Some lines in the material below hold the word "tony". Copy all of them.

▬▬▬▬▬▬

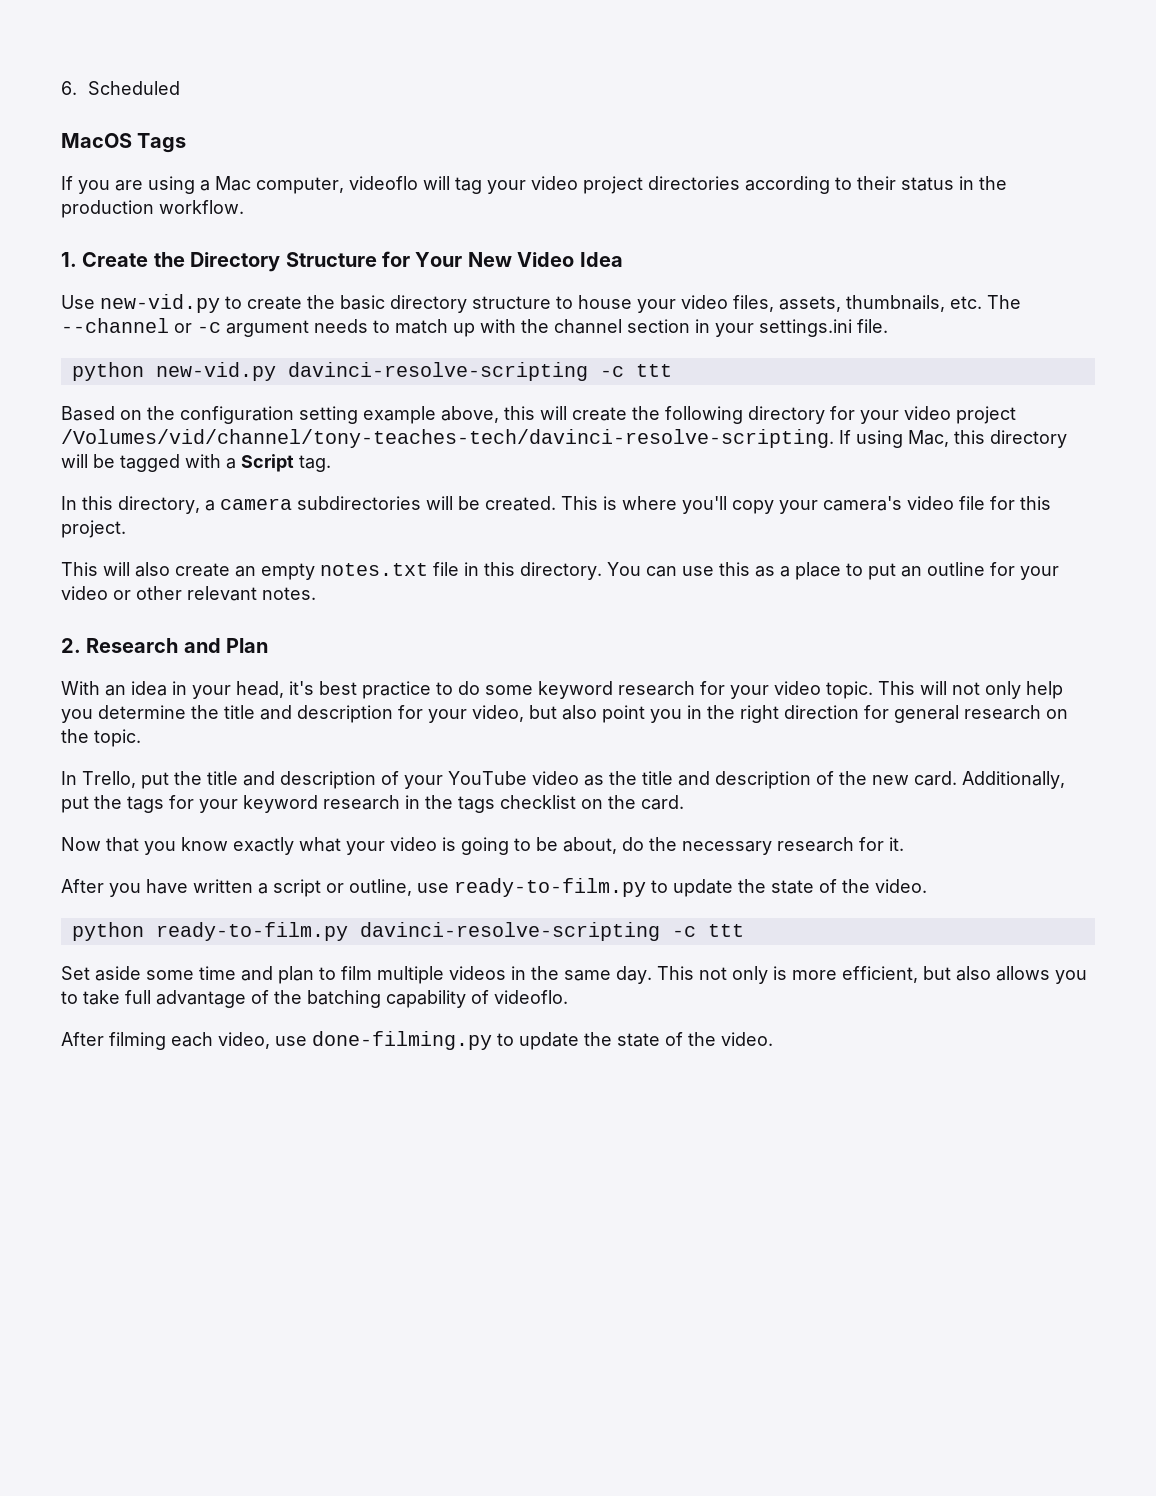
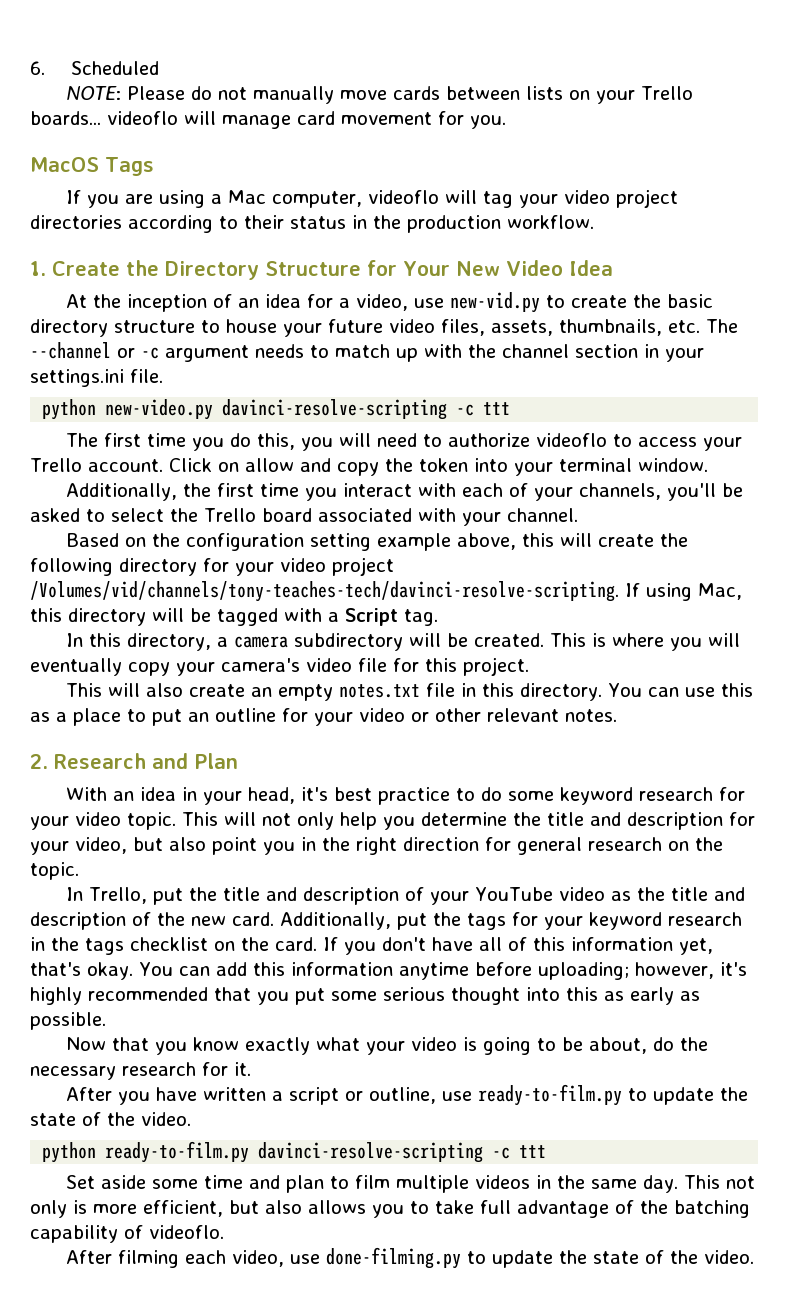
(180, 88) none -> [66,86,694,104] [30,111,506,129] // NOTE: Please do not manually move cards between lists on your Trello boards... videoflo will manage card movement for you.
[61,295,95,309] Use -> [66,294,445,312] At the inception of an idea for a video, use
(676, 306) none -> [328,319,383,333] future
[155,362,672,381] new-vid.py davinci-resolve-scripting -c ttt -> [105,399,511,420] [66,433,743,451] [30,458,708,476] [66,483,744,501] [30,508,578,526] new-video.py davinci-resolve-scripting -c ttt // The first time you do this, you will need to authorize videoflo to access your Trello account. Click on allow and copy the token into your terminal window. // Additionally, the first time you interact with each of your channels, you'll be asked to select the Trello board associated with your channel.
[61,429,834,448] /Volumes/vid/channel/tony-teaches-tech/davinci-resolve-scripting. -> [30,581,619,602] /Volumes/vid/channels/tony-teaches-tech/davinci-resolve-scripting.
[297,496,421,510] subdirectories -> [294,633,404,651] subdirectory
[682,496,727,514] you'll -> [670,633,741,651] [30,658,122,676] you will eventually
(684, 802) none -> [323,937,713,955] [30,962,747,980] [30,987,700,1005] [30,1012,106,1030] If you don't have all of this information yet, that's okay. You can add this information anytime before uploading; however, it's highly recommended that you put some serious thought into this as early as possible.

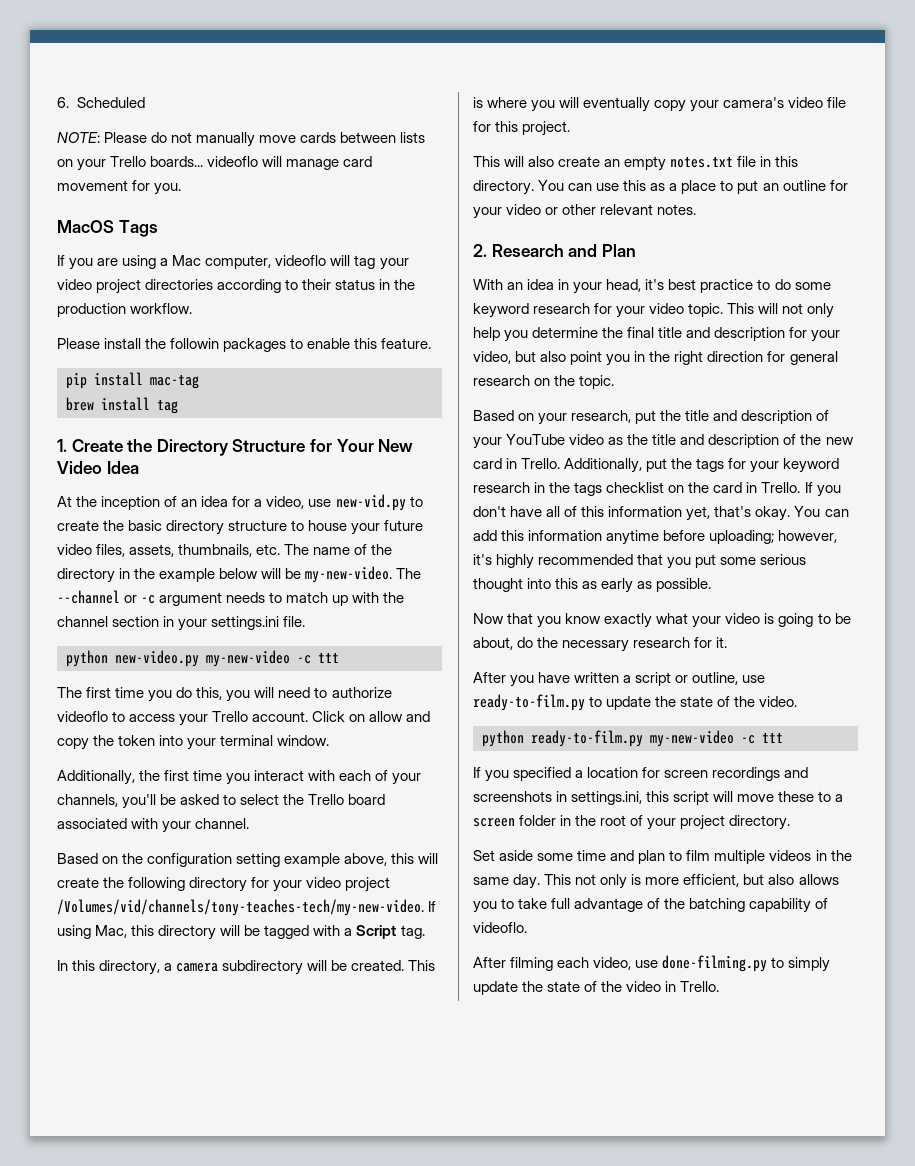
(594, 222) none -> [57,338,432,352] [66,372,199,389] [66,397,178,414] // Please install the followin packages to enable this feature. // pip install mac-tag // brew install tag
(738, 326) none -> [313,544,393,555] [57,566,422,583] name of the directory in the example below will be my-new-video. The
[222,399,448,420] davinci-resolve-scripting -> [206,650,290,667] my-new-video
[30,581,619,602] /Volumes/vid/channels/tony-teaches-tech/davinci-resolve-scripting. -> [57,899,424,916] /Volumes/vid/channels/tony-teaches-tech/my-new-video.
(541, 819) none -> [627,327,655,338] final
[66,887,148,904] In Trello, -> [473,410,632,425] Based on your research,
[232,912,274,926] card. -> [473,458,561,469] card in Trello.
[275,937,317,951] card. -> [713,482,801,493] card in Trello.
[258,1142,547,1163] davinci-resolve-scripting -c ttt -> [650,730,783,747] [473,767,809,782] [473,791,844,805] [473,815,791,830] my-new-video -c ttt // If you specified a location for screen recordings and screenshots in settings.ini, this script will move these to a screen folder in the root of your project directory.
[492,1250,755,1268] update the state of the video. -> [788,957,831,972] [473,981,720,995] simply update the state of the video in Trello.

▬▬▬▬▬▬

* Response area *
[61,429,834,448] /Volumes/vid/channel/tony-teaches-tech/davinci-resolve-scripting. -> [30,581,619,602] /Volumes/vid/channels/tony-teaches-tech/davinci-resolve-scripting.
[30,581,619,602] /Volumes/vid/channels/tony-teaches-tech/davinci-resolve-scripting. -> [57,899,424,916] /Volumes/vid/channels/tony-teaches-tech/my-new-video.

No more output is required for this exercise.